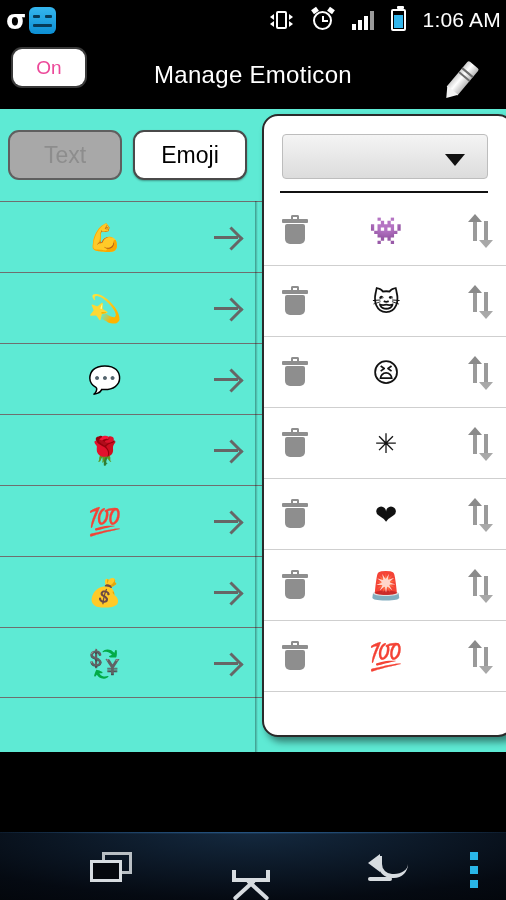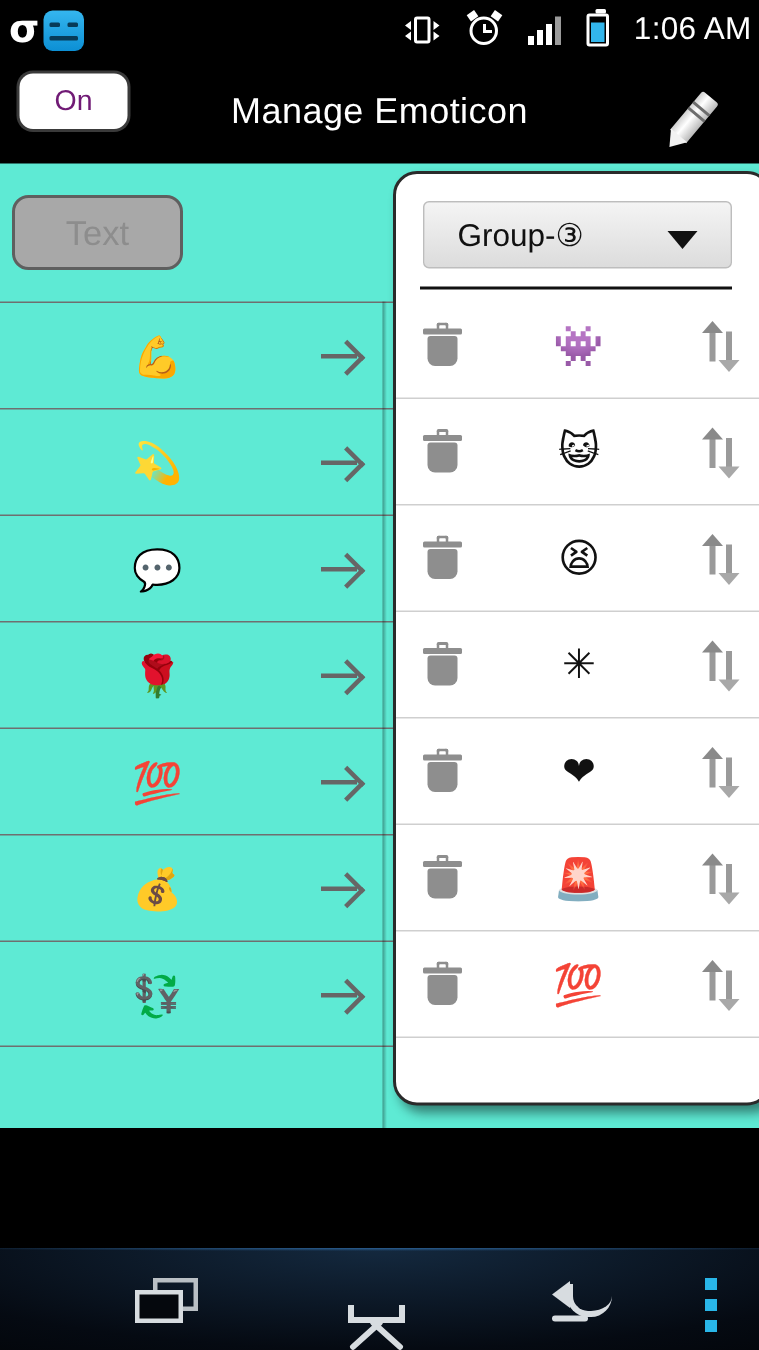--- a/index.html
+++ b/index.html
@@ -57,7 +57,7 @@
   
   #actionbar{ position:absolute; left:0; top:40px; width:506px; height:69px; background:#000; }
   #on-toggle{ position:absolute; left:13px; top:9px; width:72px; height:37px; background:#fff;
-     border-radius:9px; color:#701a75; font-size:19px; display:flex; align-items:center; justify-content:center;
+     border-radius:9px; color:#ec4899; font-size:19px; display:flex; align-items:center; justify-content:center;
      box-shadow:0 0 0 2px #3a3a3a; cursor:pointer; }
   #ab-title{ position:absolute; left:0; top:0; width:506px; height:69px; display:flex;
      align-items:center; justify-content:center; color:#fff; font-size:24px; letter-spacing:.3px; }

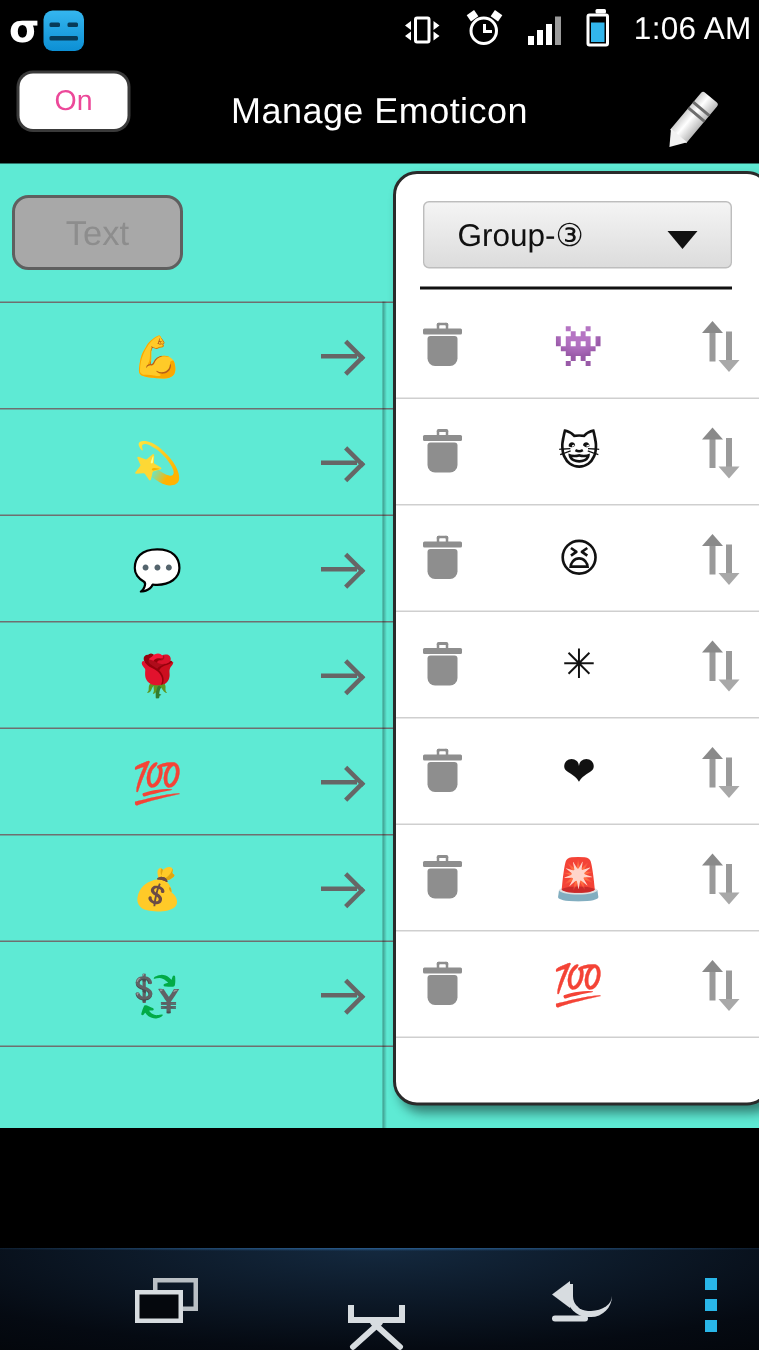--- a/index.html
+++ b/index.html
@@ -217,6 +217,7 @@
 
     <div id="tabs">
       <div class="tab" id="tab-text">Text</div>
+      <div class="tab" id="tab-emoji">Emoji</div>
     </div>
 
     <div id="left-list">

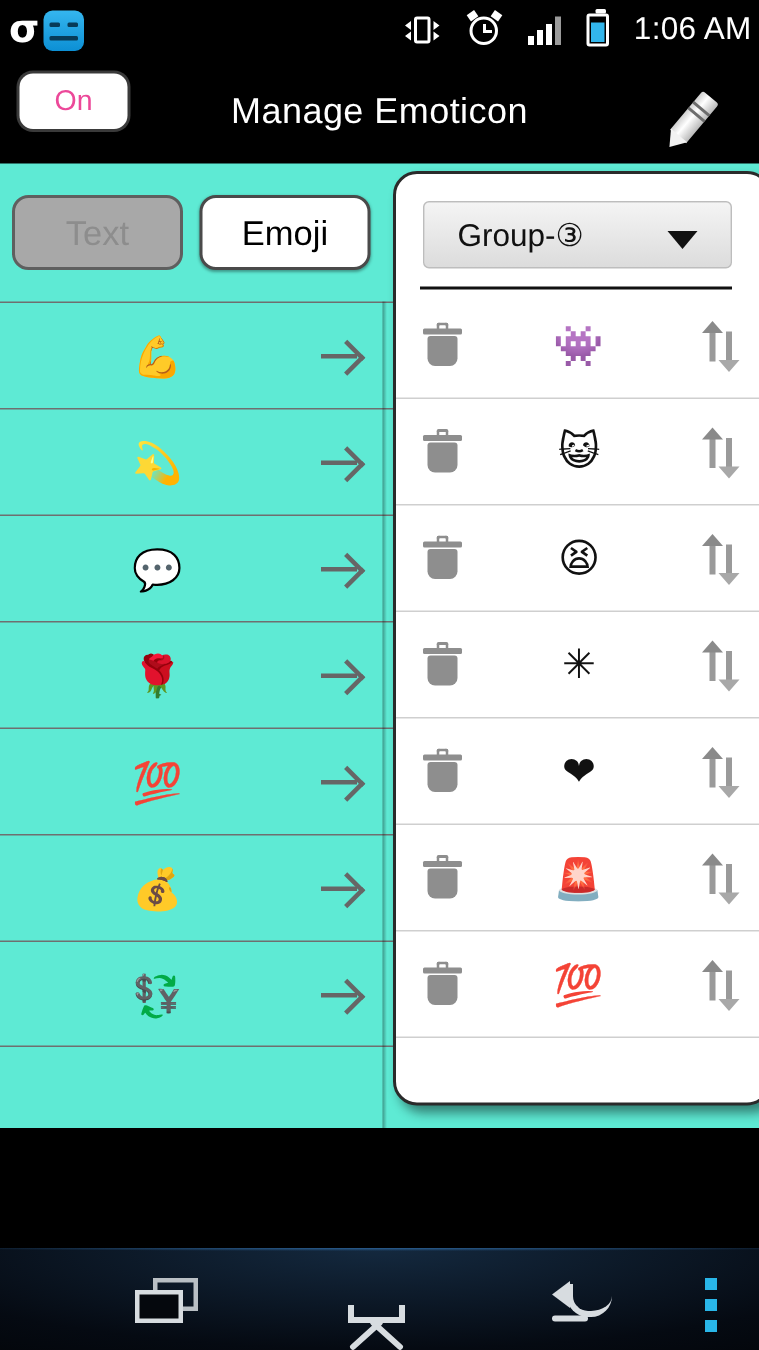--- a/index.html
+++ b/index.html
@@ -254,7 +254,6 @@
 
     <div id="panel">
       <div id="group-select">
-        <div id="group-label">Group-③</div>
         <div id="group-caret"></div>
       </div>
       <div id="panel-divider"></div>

# # # #

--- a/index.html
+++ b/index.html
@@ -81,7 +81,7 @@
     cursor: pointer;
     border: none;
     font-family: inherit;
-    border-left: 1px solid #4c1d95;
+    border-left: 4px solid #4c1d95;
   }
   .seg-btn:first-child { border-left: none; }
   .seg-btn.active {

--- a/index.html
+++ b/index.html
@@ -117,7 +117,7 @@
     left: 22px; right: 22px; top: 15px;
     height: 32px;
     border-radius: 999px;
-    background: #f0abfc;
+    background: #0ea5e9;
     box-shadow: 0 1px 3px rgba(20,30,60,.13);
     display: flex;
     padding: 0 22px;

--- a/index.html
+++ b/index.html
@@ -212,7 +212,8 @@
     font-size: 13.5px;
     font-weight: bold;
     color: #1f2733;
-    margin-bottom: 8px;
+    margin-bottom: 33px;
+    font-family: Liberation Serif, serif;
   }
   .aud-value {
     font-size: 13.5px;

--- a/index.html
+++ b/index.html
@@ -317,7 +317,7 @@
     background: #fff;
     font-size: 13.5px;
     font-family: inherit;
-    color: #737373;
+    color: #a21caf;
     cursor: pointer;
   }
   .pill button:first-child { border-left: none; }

# # # #

• **Directions for this task**
Wherever the string "bottom" turns up in the material, copy the whole line.

• **Output of the task**
-    margin-bottom: 8px;
+    margin-bottom: 33px;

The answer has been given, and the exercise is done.